Campo Grande - terça-feira, 30 de junho de 2026
Técnico italiano elogia maturidade da Seleção, explica mudanças táticas e admite novo titular após lesão de Lucas Paquetá
Michelly Perez - 30/06/2026 • 12:15
Foto: William Volcov/Brazil Photo Press/Agencia O Globo
A classificação do Brasil para as oitavas de final da Copa do Mundo de 2026 veio com emoção, superação e novas possibilidades para a equipe de Carlo Ancelotti. Depois de sair atrás no placar, a Seleção virou sobre o Japão por 2 a 1, em Houston, nos Estados Unidos, garantiu vaga na próxima fase e viu Endrick ganhar força na disputa por uma vaga entre os titulares.
Após a partida, o treinador italiano confirmou que o jovem atacante pode começar jogando nas oitavas de final, principalmente diante da lesão muscular de Lucas Paquetá, que deixou o gramado ainda no intervalo.
Muito questionado por não utilizar Endrick na estreia da Copa, contra Marrocos, Ancelotti explicou que o cenário mudou. Com Paquetá fora e a necessidade de aumentar a presença ofensiva na área, o atacante respondeu positivamente quando foi acionado diante dos japoneses.
“Sim, podemos começar dessa maneira. Precisávamos de mais força dentro da área, e o Endrick nos deu intensidade, presença e fez uma grande partida”, afirmou o treinador.
Caso a ausência de Paquetá seja confirmada para o próximo compromisso, Endrick aparece como favorito para assumir a vaga no time titular.
O Brasil encontrou muitas dificuldades no primeiro tempo. Bem fechado defensivamente, o Japão neutralizou as infiltrações da equipe brasileira e ainda aproveitou um erro de Danilo para abrir o placar com Kaishu Sano.
Na etapa final, Ancelotti mudou a estratégia. A Seleção passou a explorar as jogadas pelos lados do campo e intensificou os cruzamentos para a área adversária.

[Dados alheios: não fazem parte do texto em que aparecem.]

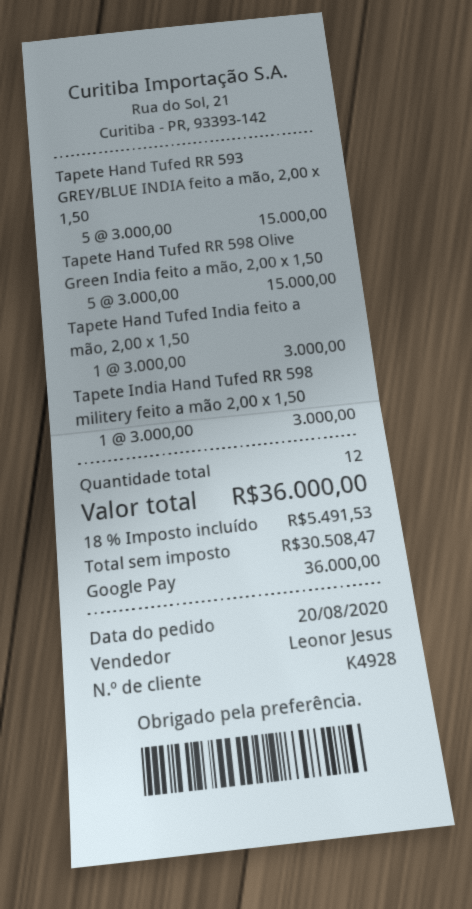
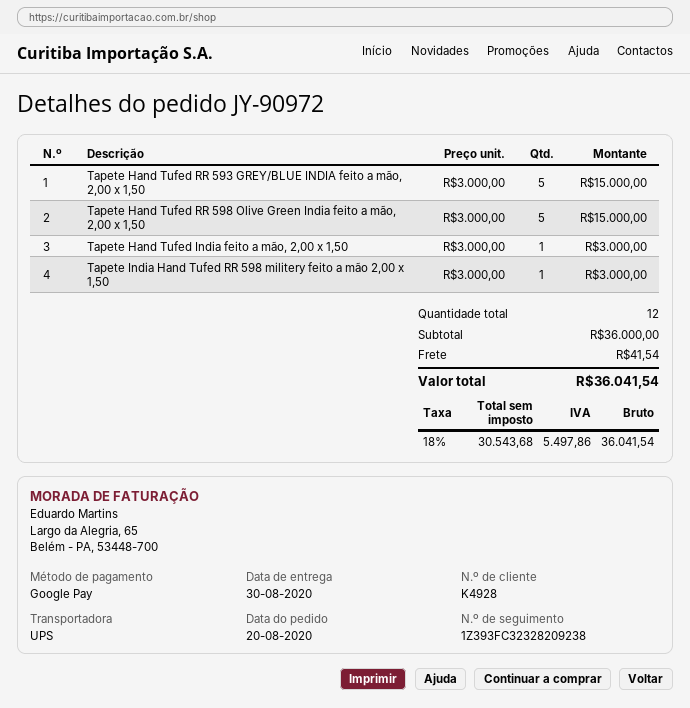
shipping: none -> 41.54
net: 30508.47 -> 30543.68
tax: 18% = 5491.53 -> 18% = 5497.86
total: 36000.00 -> 36041.54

A mudança deu resultado. Casemiro empatou de cabeça após cruzamento preciso de Gabriel Magalhães e, já nos acréscimos, Gabriel Martinelli aproveitou assistência de Bruno Guimarães para marcar o gol da vitória e garantir a classificação brasileira.
Segundo Ancelotti, a capacidade de encontrar soluções durante a partida mostra a evolução da equipe.
“Tivemos dificuldades porque o Japão defendia muito bem. Mudamos a forma de atacar, aumentamos a presença na área e encontramos o caminho para vencer”, analisou.
Mais do que a vaga nas oitavas, a vitória teve um significado especial. Desde a Copa do Mundo de 2002, quando derrotou a Inglaterra nas quartas de final, o Brasil não conseguia uma virada em um jogo eliminatório de Mundial.
Para Ancelotti, o resultado demonstra que a equipe amadureceu ao longo da competição e ganhou confiança para enfrentar momentos de pressão.
“Mesmo quando estávamos perdendo, eu sentia que a equipe estava organizada. No futebol moderno é normal sofrer. O importante é manter a calma e acreditar até o fim”, destacou.
Agora, o Brasil aguarda o vencedor do confronto entre Noruega e Costa do Marfim para conhecer seu adversário nas oitavas de final. A partida será disputada no domingo (5), às 17h (horário de Brasília), em Nova Jersey.
A expectativa gira em torno da recuperação de Lucas Paquetá, que sofreu lesão muscular na parte posterior da coxa esquerda e ainda não tem prazo para voltar. Enquanto isso, Endrick desponta como a principal novidade na equipe de Carlo Ancelotti.
Depois de uma classificação conquistada na raça, a Seleção chega à próxima fase embalada por uma virada histórica, novas alternativas ofensivas e a confiança renovada de que o sonho do hexacampeonato segue mais vivo do que nunca.